*Your goal*:
A word-for-word copy of the listing, free of images, is the expected answer.

*Records for the task*:
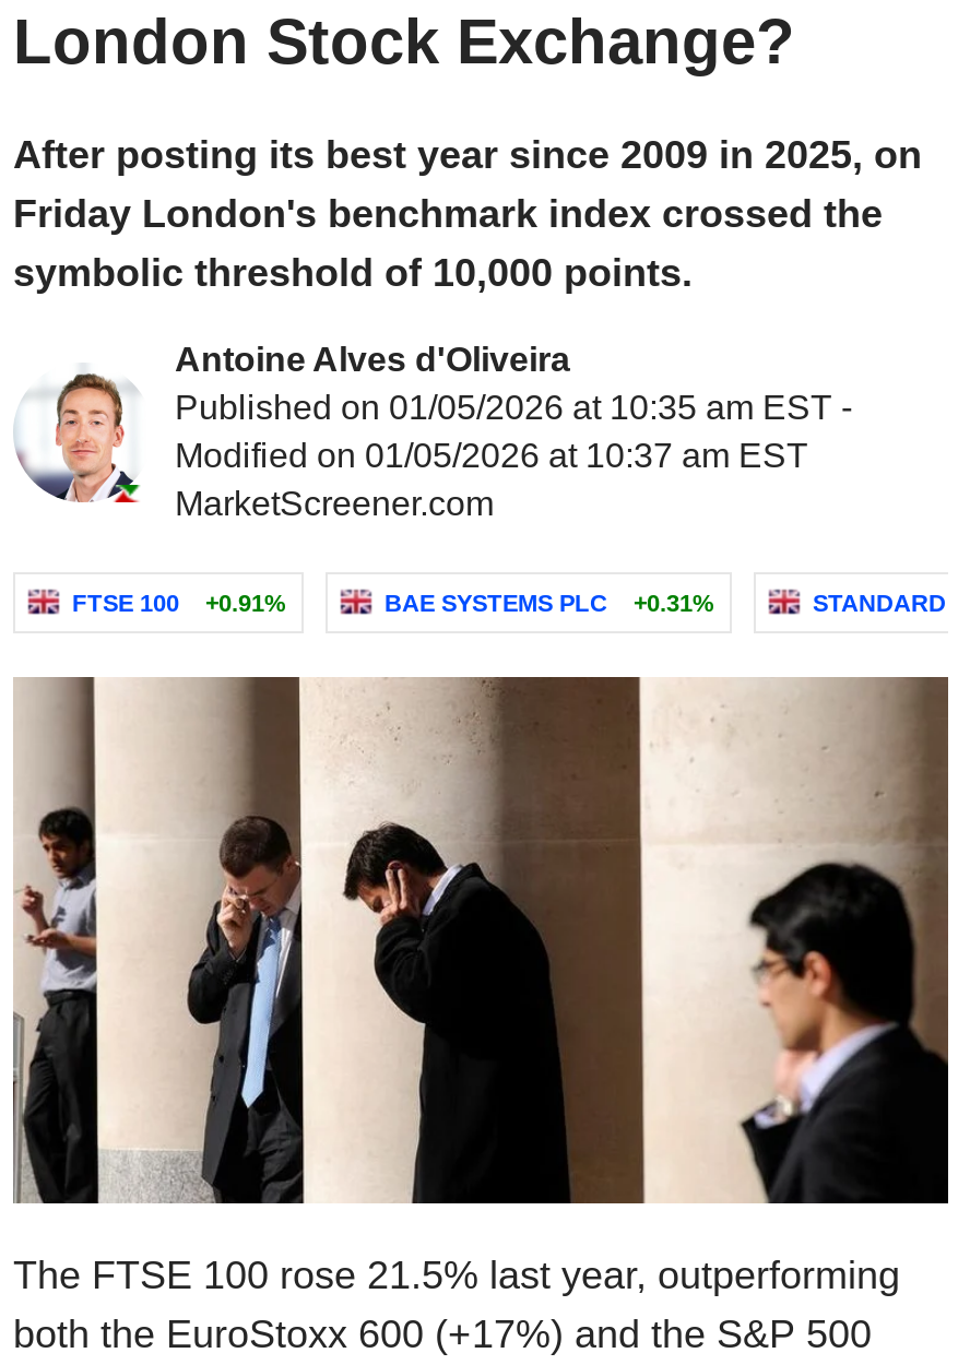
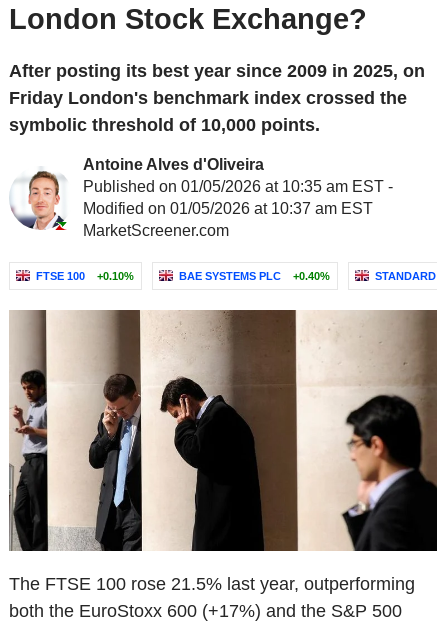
[72,590,286,616] FTSE 100 +0.91% -> [36,270,134,282] FTSE 100 +0.10%
[385,590,714,616] BAE SYSTEMS PLC +0.31% -> [179,270,330,282] BAE SYSTEMS PLC +0.40%

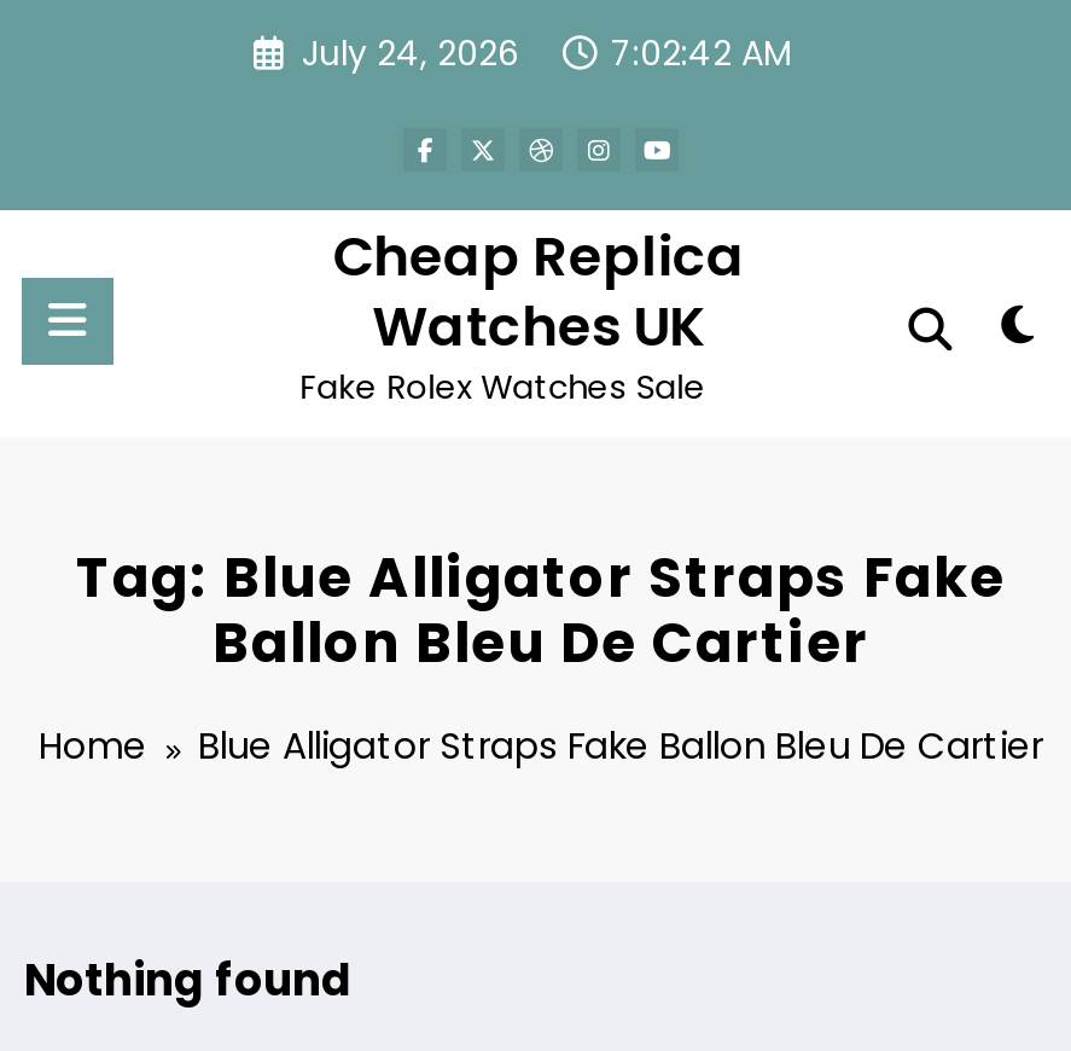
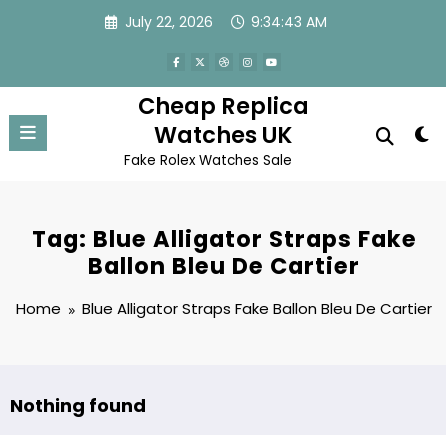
[302,29,519,77] July 24, 2026 -> [126,12,214,32] July 22, 2026
[611,29,792,77] 7:02:42 AM -> [252,12,328,32] 9:34:43 AM

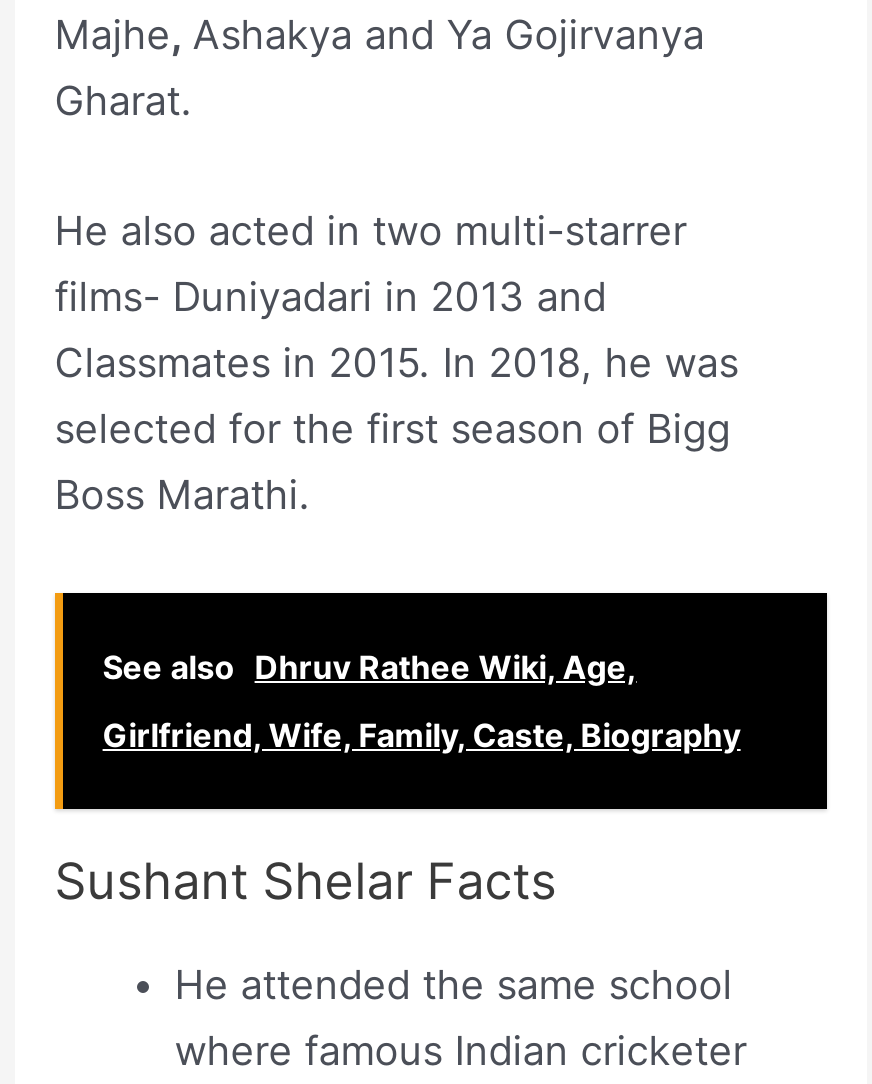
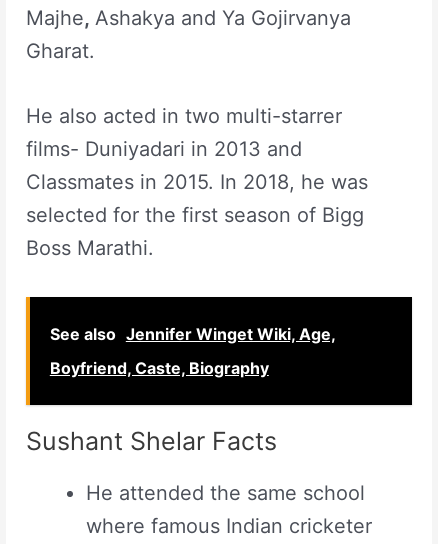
[103,648,637,688] See also Dhruv Rathee Wiki, Age, -> [50,324,336,344] See also Jennifer Winget Wiki, Age,
[103,716,741,756] Girlfriend, Wife, Family, Caste, Biography -> [50,358,269,378] Boyfriend, Caste, Biography

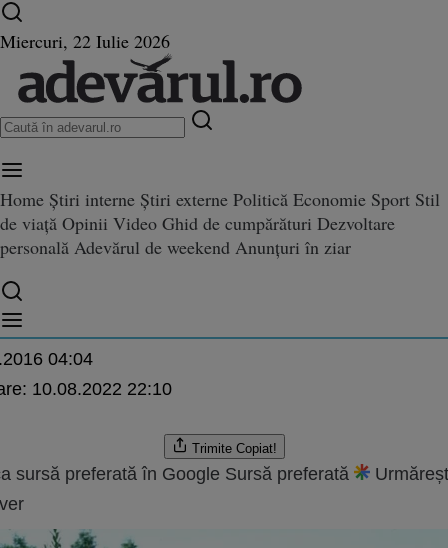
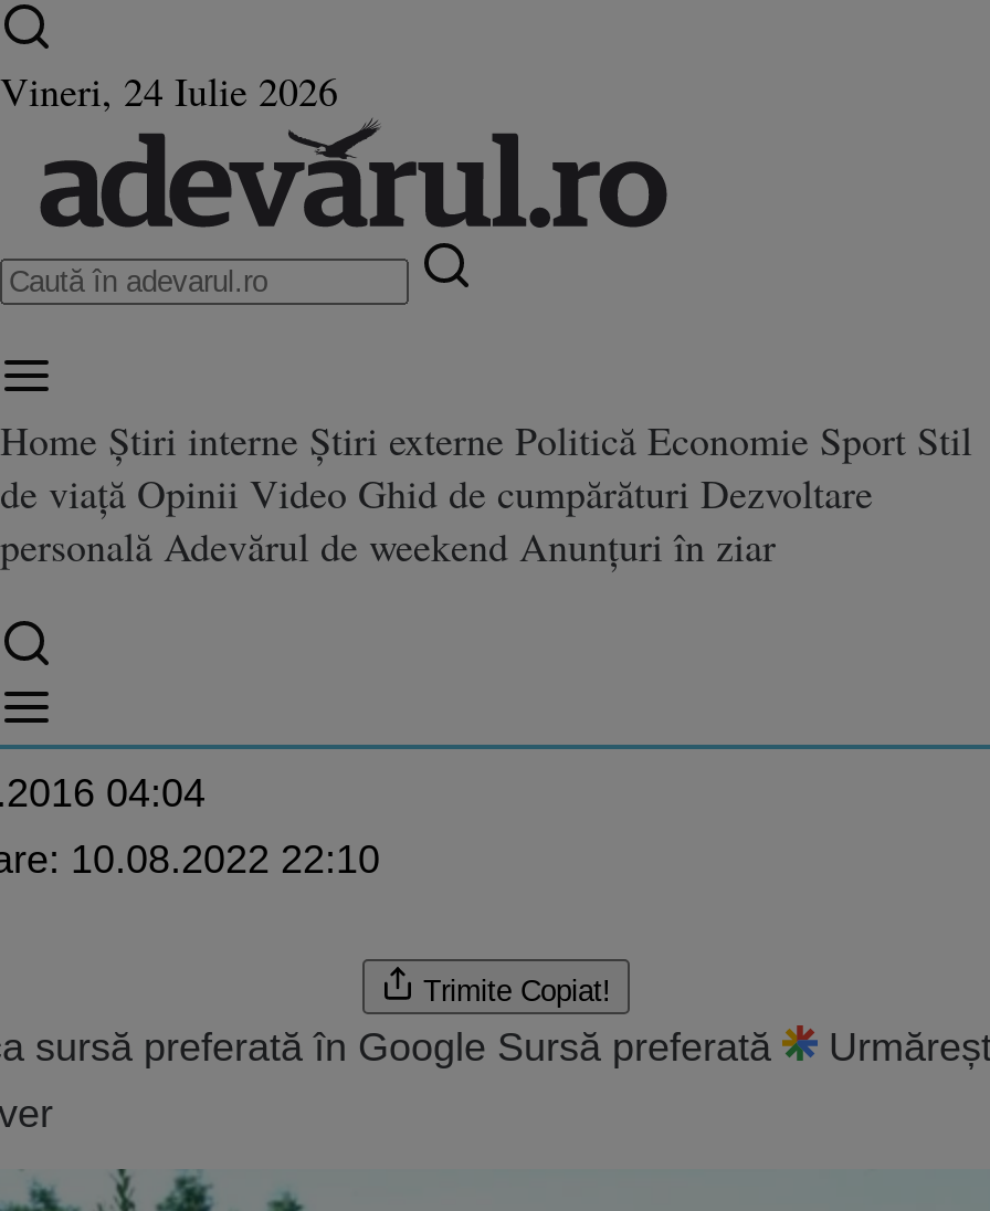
[0,29,170,53] Miercuri, 22 Iulie 2026 -> [0,64,338,117] Vineri, 24 Iulie 2026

*Task response*:
[72,590,286,616] FTSE 100 +0.91% -> [36,270,134,282] FTSE 100 +0.10%
[385,590,714,616] BAE SYSTEMS PLC +0.31% -> [179,270,330,282] BAE SYSTEMS PLC +0.40%

[302,29,519,77] July 24, 2026 -> [126,12,214,32] July 22, 2026
[611,29,792,77] 7:02:42 AM -> [252,12,328,32] 9:34:43 AM

[103,648,637,688] See also Dhruv Rathee Wiki, Age, -> [50,324,336,344] See also Jennifer Winget Wiki, Age,
[103,716,741,756] Girlfriend, Wife, Family, Caste, Biography -> [50,358,269,378] Boyfriend, Caste, Biography

[0,29,170,53] Miercuri, 22 Iulie 2026 -> [0,64,338,117] Vineri, 24 Iulie 2026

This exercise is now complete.